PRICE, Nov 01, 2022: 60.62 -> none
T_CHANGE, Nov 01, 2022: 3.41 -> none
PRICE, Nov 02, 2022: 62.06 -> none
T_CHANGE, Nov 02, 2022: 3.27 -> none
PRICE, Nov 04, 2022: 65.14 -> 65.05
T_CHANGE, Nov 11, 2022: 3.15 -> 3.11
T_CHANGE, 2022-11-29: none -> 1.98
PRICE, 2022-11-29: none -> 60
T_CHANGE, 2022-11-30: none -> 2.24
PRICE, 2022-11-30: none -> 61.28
::::::::
# [Your instructions]
Go over the entries above and tally the lines holding "none"; please answer with the number alone.

# [Exercise result]
8